Tale of two: Lazy and the Eager
Nothing much to add. Lazy and Eager DataFrame APIs and what it actually means.
People tend to make comparisons of different DataFrame APIs, and we have tons of those.
Pandas - https://pandas.pydata.org/
Dask - https://www.dask.org/
Polars - https://www.pola.rs/
Spark - https://spark.apache.org/
Vaex - https://vaex.io/
Let’s even add DuckDB to the mix - https://duckdb.org/
How not to get lost and understand what’s measured and how some libraries work. For simplicity's sake, I will talk only about parquet files, just because they’re quite a standard in the data processing area.
The example file, of course, is legendary Yellow taxi trip data, but only one 2018 January one. Its size is around 124MB - compressed, but if loaded to memory, it’s way bigger.
Eager execution
Executes all of your commands eagerly. Duh!
By eagerly, I mean it actually will do it step by step. Read, aggregate, filter, and write will be executed in the same order as you execute that command.
DataFrame libraries that are eagerly executing:
Pandas - even though it’s using PyArrow to read parquet, it’s still loading it to memory immediately
Polars - read_parquet does eager read
Lazy execution
It works exactly how it sounds. Only when you call an action, only then it will read it to memory and apply some optimizations. Now optimizations are always dependent on the implementation inside the library, but all of the lazy ones have Predicate push-down.
Predicate push-down works by evaluating filtering predicates in the query against metadata stored in the Parquet files.
If we’re talking about other optimization capabilities that are not only Predicate Push-down:
Spark has Catalyst Optimizer
Polars has optimizations
Vaex some are written here
Dask has a method to optimize
DuckDB - it’s a DB engine, of course it has optimizations, why do you think it’s that fast 😉
How it looks with different libraries. Look at the increment part.
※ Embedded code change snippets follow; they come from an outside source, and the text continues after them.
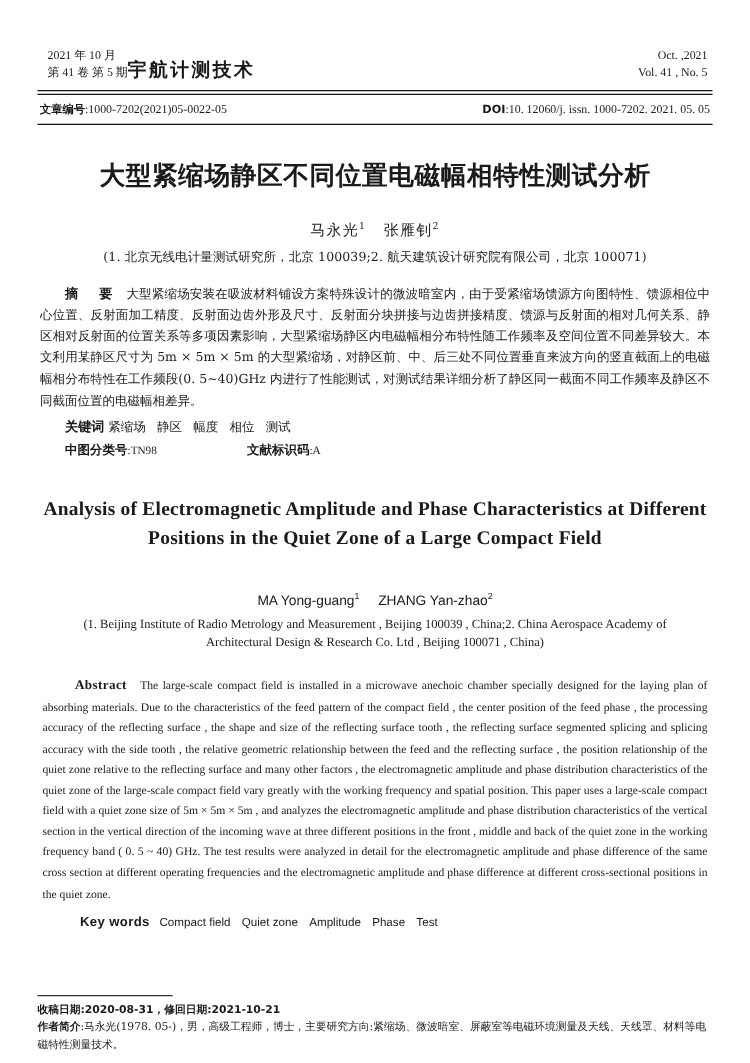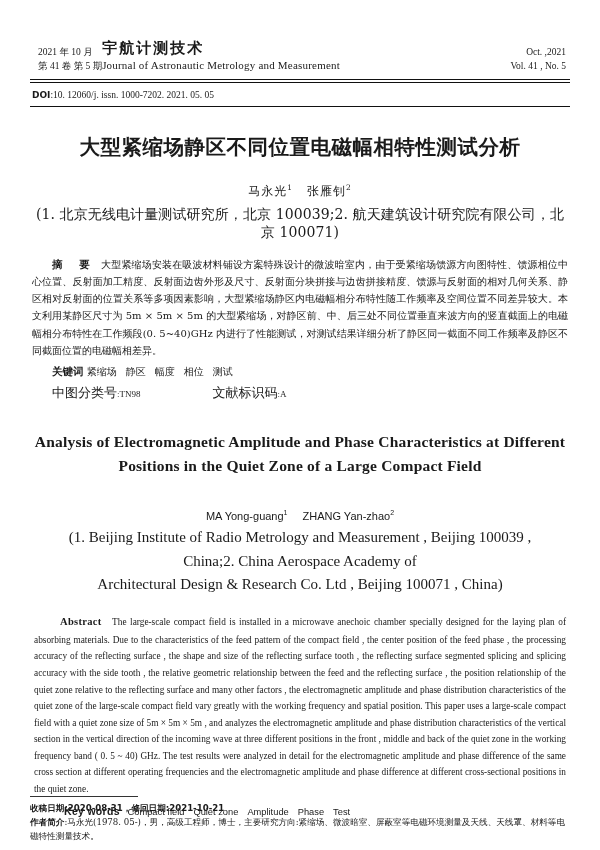--- a/index.html
+++ b/index.html
@@ -236,7 +236,6 @@
     </div>
     <div class="mh-center">
       <div class="journal-cn">宇航计测技术</div>
-      <div class="journal-en">Journal of Astronautic Metrology and Measurement</div>
     </div>
     <div class="mh-right">
       <div>Oct. ,2021</div>

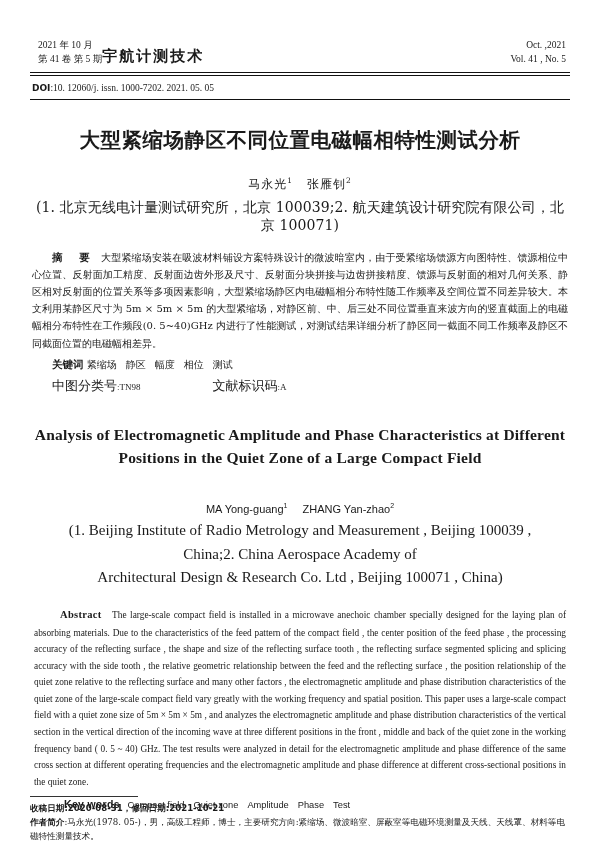--- a/index.html
+++ b/index.html
@@ -246,6 +246,9 @@
 
   <div class="idline">
     <div>
+      <b>文章编号</b><span>:1000-7202(2021)05-0022-05</span>
+    </div>
+    <div>
       <b>DOI</b><span>:10. 12060/j. issn. 1000-7202. 2021. 05. 05</span>
     </div>
   </div>

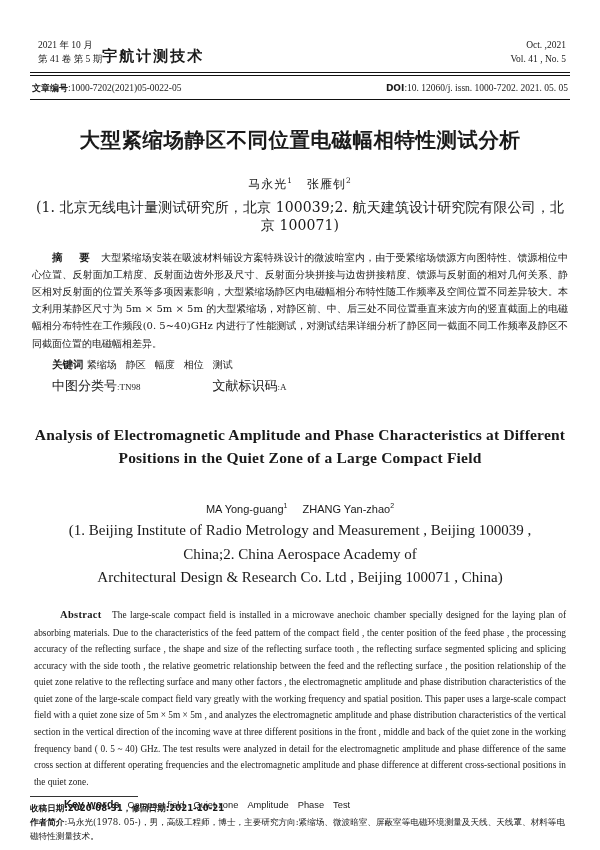--- a/index.html
+++ b/index.html
@@ -96,7 +96,7 @@
   .cn-authors .gap { display: inline-block; width: 14px; }
   .cn-affil {
     text-align: center;
-    font-size: 14px;
+    font-size: 10px;
     margin-top: 6px;
     font-family: "DejaVu Serif", "Liberation Serif", serif;
     letter-spacing: 0.1px;

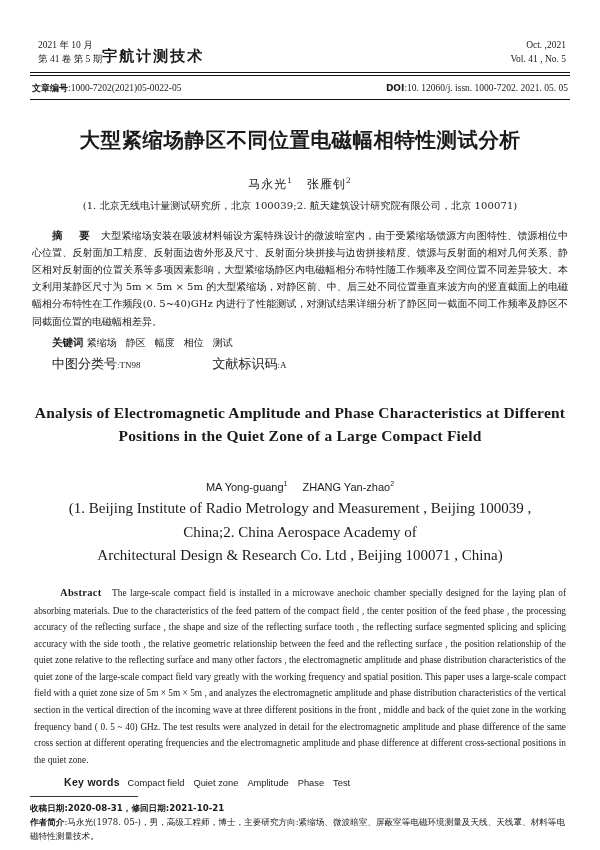--- a/index.html
+++ b/index.html
@@ -142,8 +142,8 @@
   }
   .cn-class .lbl {
     font-family: "DejaVu Sans", "Liberation Sans", sans-serif;
-    font-weight: normal;
-    font-size: 13px;
+    font-weight: bold;
+    font-size: 10px;
   }
   .cn-class .val { font-size: 9px; font-family:"Liberation Serif", serif;}
   .cn-class .sep { display: inline-block; width: 72px; }

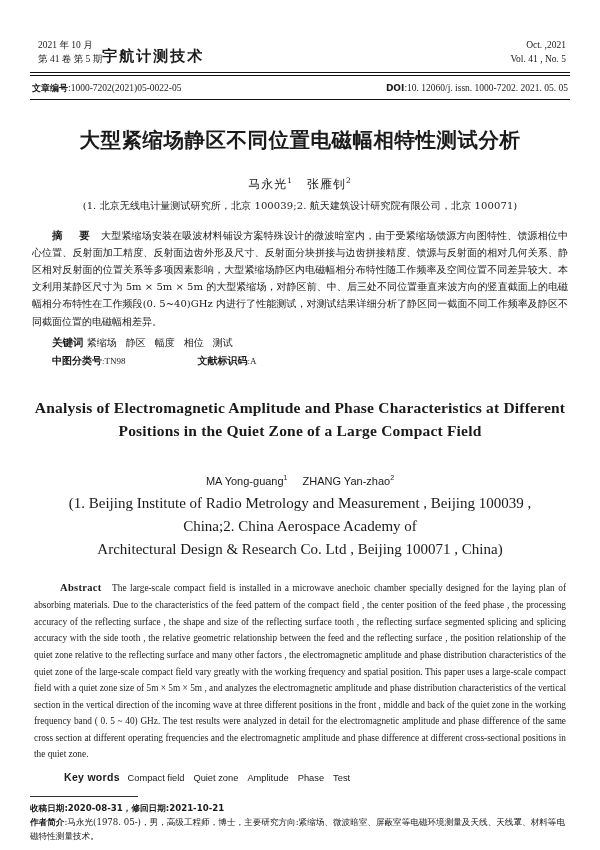--- a/index.html
+++ b/index.html
@@ -168,7 +168,7 @@
   .en-authors .gap { display: inline-block; width: 15px; }
   .en-affil {
     text-align: center;
-    font-size: 15px;
+    font-size: 10px;
     margin-top: 5px;
     line-height: 1.55;
     font-family: "Liberation Serif", "DejaVu Serif", serif;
Peak memory depended on some other things, i.e. objects from the library loaded (yeah, I’m lazy too, no surprise that I’m writing this post 😅) and do things like:
import dask.dataframe as dd
or
import vaex
Nonetheless the idea is quite easily graspable:
DuckDB
Spark - JVM ftw, longest run compared to all other lazy libs 😅
Dask
Vaex
Polars - scan_parquet
Summary
When people say, “Oh, this library read this humongous file in seconds”, question what they have in mind. If it’s simple df.read() it might be because the underlying data frame is lazily executed, and it’s not.
Always compare speeds when the final result is presented; you can only achieve the relevant comparison. Remember that implementation also differs; some chained methods can cause performance degradation (Nice catch by Bilal Bobat here). Comparing libraries should be done by choosing the best practices for each of them.